Reader poll: Who killed Nancy Bergeson?

It was three years ago today that federal public defender Nancy Bergeson was found murdered in her southwest Portland home. The police bungled the initial investigation, and it wasn't known that she was murdered until the autopsy the next day. They apparently don't have a suspect, and the trail is cold indeed. At first the police said there was no sign of a struggle, but last summer they changed that tune. She apparently was strangled with a soft cloth that didn't leave outward marks. Her golden retriever was found with Bergeson's body and was unharmed.

When a prosecutor or defense lawyer is killed, it's important for everyone in the community that the killer be brought to justice. The court system is central to the protection of everyone's safety and liberty, and when an officer of the court is murdered, that safety and liberty is badly compromised.

In the recent stories about the Bergeson murder, not many mention the case that Bergeson was working on when she died. It was the trial of three men charged with tax crimes in connection with their resistance to the federal tax system. The three of them were found guilty the day before Bergeson was found dead. Bergeson, a veteran trial lawyer, told a friend that she was upset about the verdict. A Milwaukie man, M. Roy Bendshadler, was one of the three defendants, and he was Bergeson's client. He subsequently did jail time for the tax-related crime. Internet postings purporting to be by Bendshadler suggest that Bergeson was killed by someone connected with the federal government, because she was looking into jury tampering in Bendshadler's case. That suggestion has been picked up by many internet sites with an ax to grind against the feds, although its truth has not been substantiated by hard evidence.

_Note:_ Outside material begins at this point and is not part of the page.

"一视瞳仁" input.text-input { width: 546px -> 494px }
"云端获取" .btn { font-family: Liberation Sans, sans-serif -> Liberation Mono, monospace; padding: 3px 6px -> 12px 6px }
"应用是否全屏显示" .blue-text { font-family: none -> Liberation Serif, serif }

Not that speculation on a website like this matters at all, but if you had to guess, who would say killed Bergeson? If you think it was murder for hire, who hired the killer?

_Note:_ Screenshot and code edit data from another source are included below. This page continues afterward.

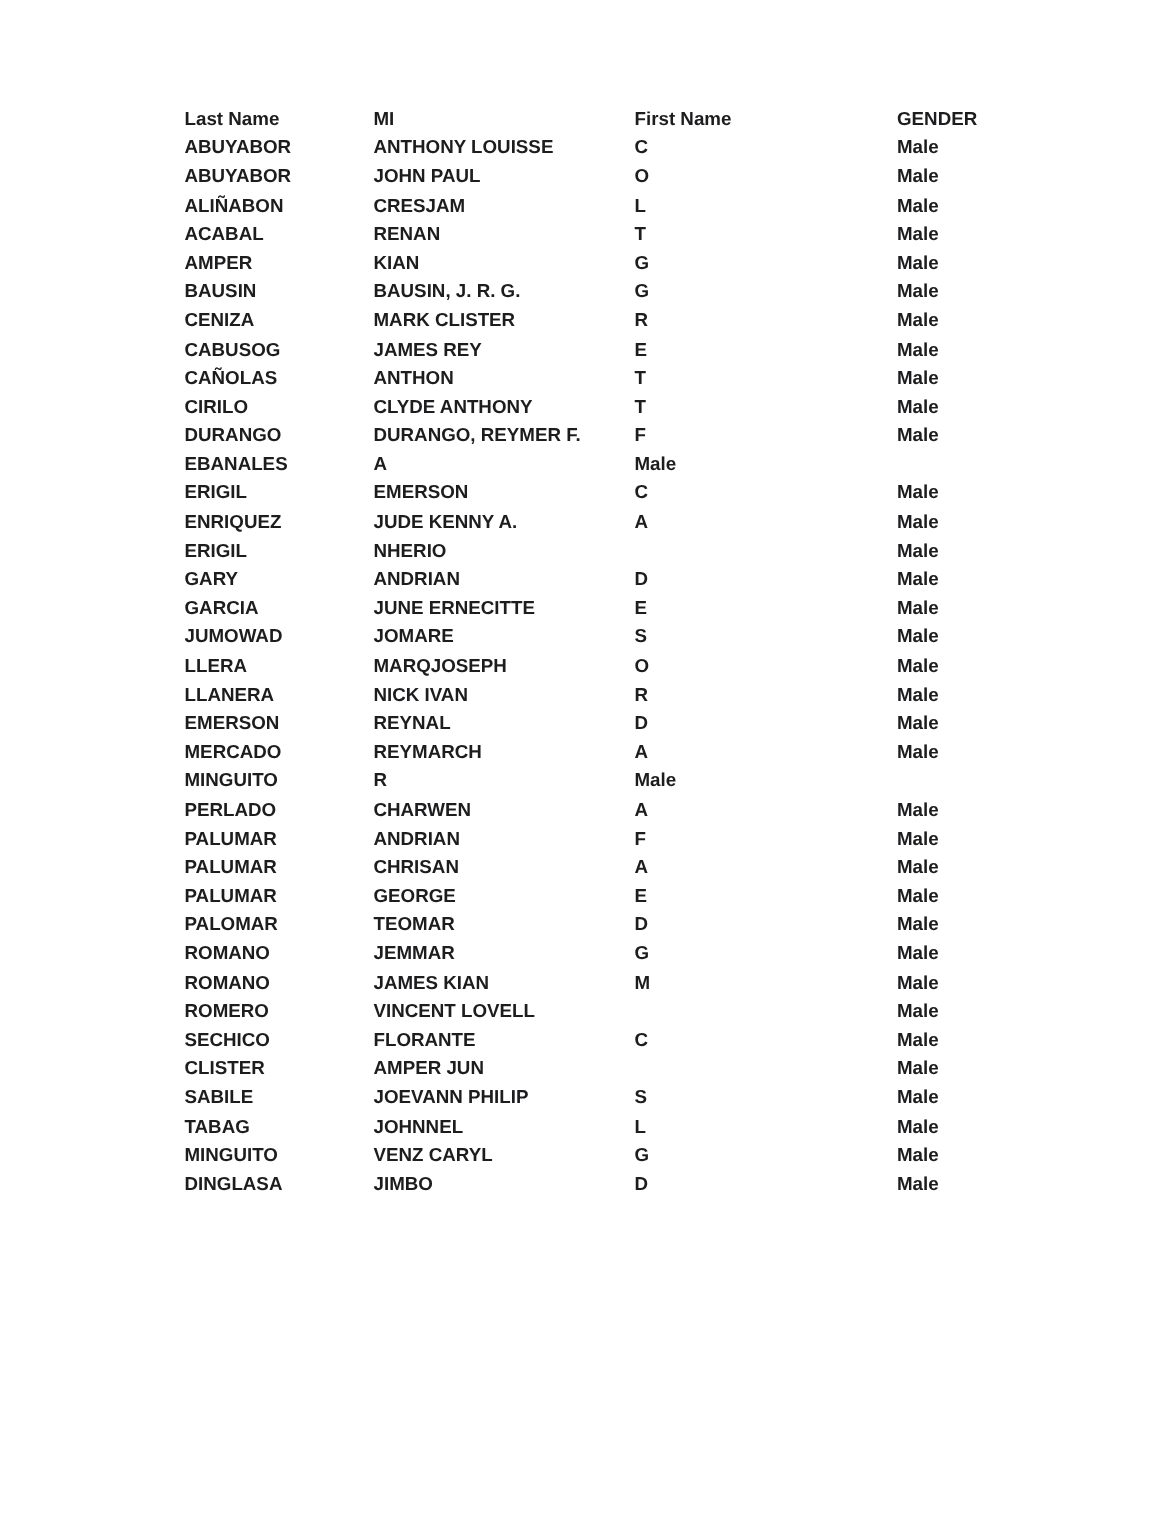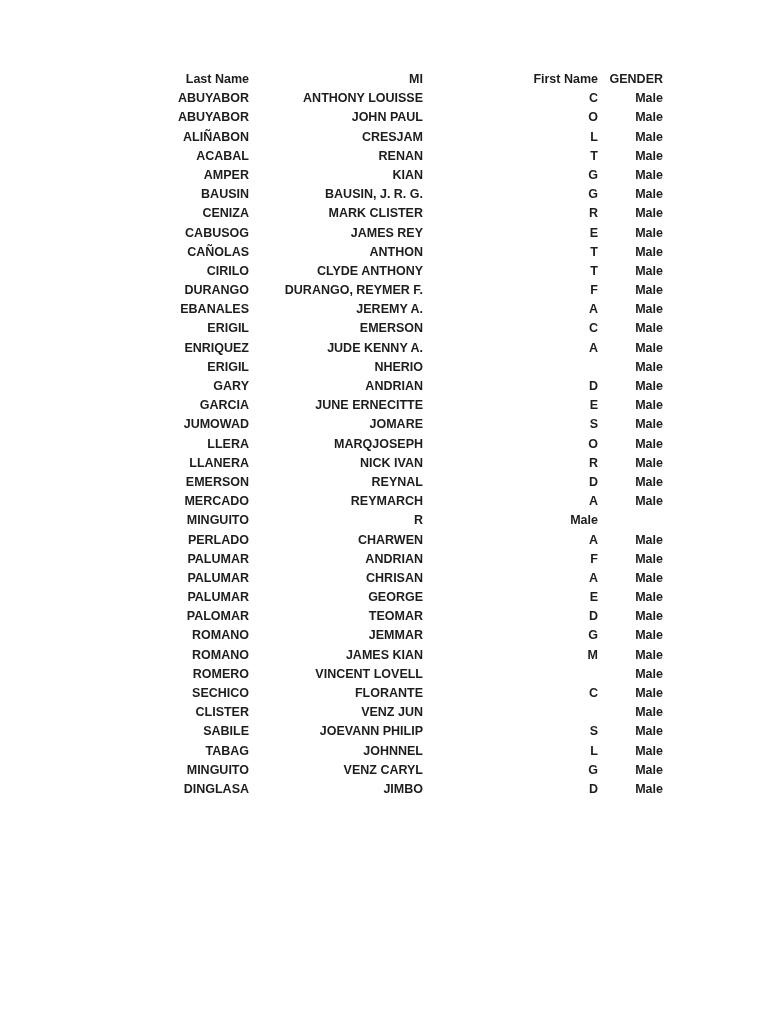"Last Name" .page { text-align: right -> none }
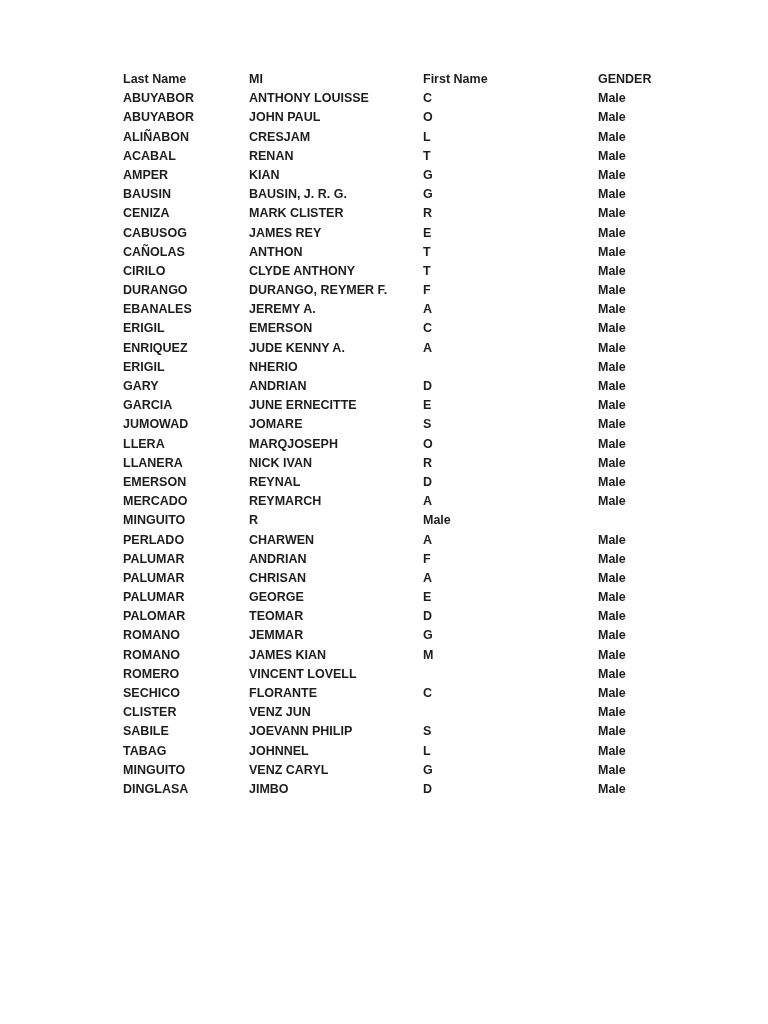"JEREMY A." div.cell { html: <div>JEREMY A.</div> -> none }
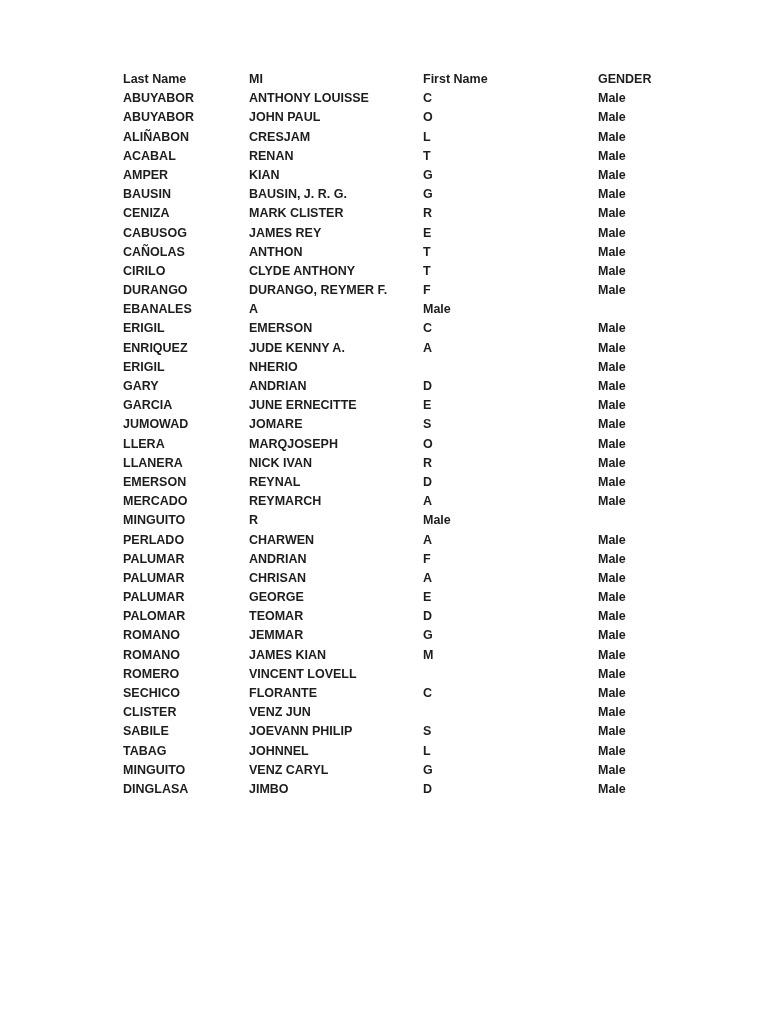"VENZ JUN" div.cell { text: VENZ -> AMPER }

Who killed Nancy Bergeson?
pollcode.com free polls 

Comments (8)

Truly disturbing like the murderer of that federal prosecuter in Seattle about ten years ago.

Or like the Franke case.

When a prime suspect points to someone else, often times it's to throw the cops off-track and distract & confuse. This is especially true among co-defendants -- the smarter one falsely fingers the lesser as the killer, and usually gets away with it because the cops & prosecutors are all too excited to have a "snitch" hand them their case on a platter. I've seen it time and time again in the real world. Gullible is as gullible does.

It doesn't surprise me that the investigation was botched. While I was interning at Metro Public Defender the police treated me like an enemy.

Quote: Just wait until you need on of us, we won't be around.

I don’t have an answer for Jack's questions, but I have a question of my own: Does Steven Wax know who killed Nancy Bergeson?

I'm sure Wax has a theory -- many people do -- but I doubt that he knows for sure.

I also believe the cops have a suspect, but don't have much of a case. Kyron Horman revisited.

Sad story about Mrs. Bergeson, especially when the surrounding circumstances bring about many pieces to the puzzle.
I was going to mention Franke too. In the same vein [2008-9?], John Wheeler III,a former presidential aide, the man who basically setup the Vietnam Memorial in D.C.; found in a dumpster. That story was covered by the news, but never really covered.

I haven't followed this case but do remember the surprising murder. I very much agree with Jack that anytime the justice system is attacked it must be vigorously defended. Why did the police not give enough consideration to murder at the outset? A healthy younger person suddenly dead with no apparent reason requires a vigorous investigation.

Perhaps at some point Stephen Wax will come out with his thoughts. And cold cases do get solved every so often. I pray that this one does.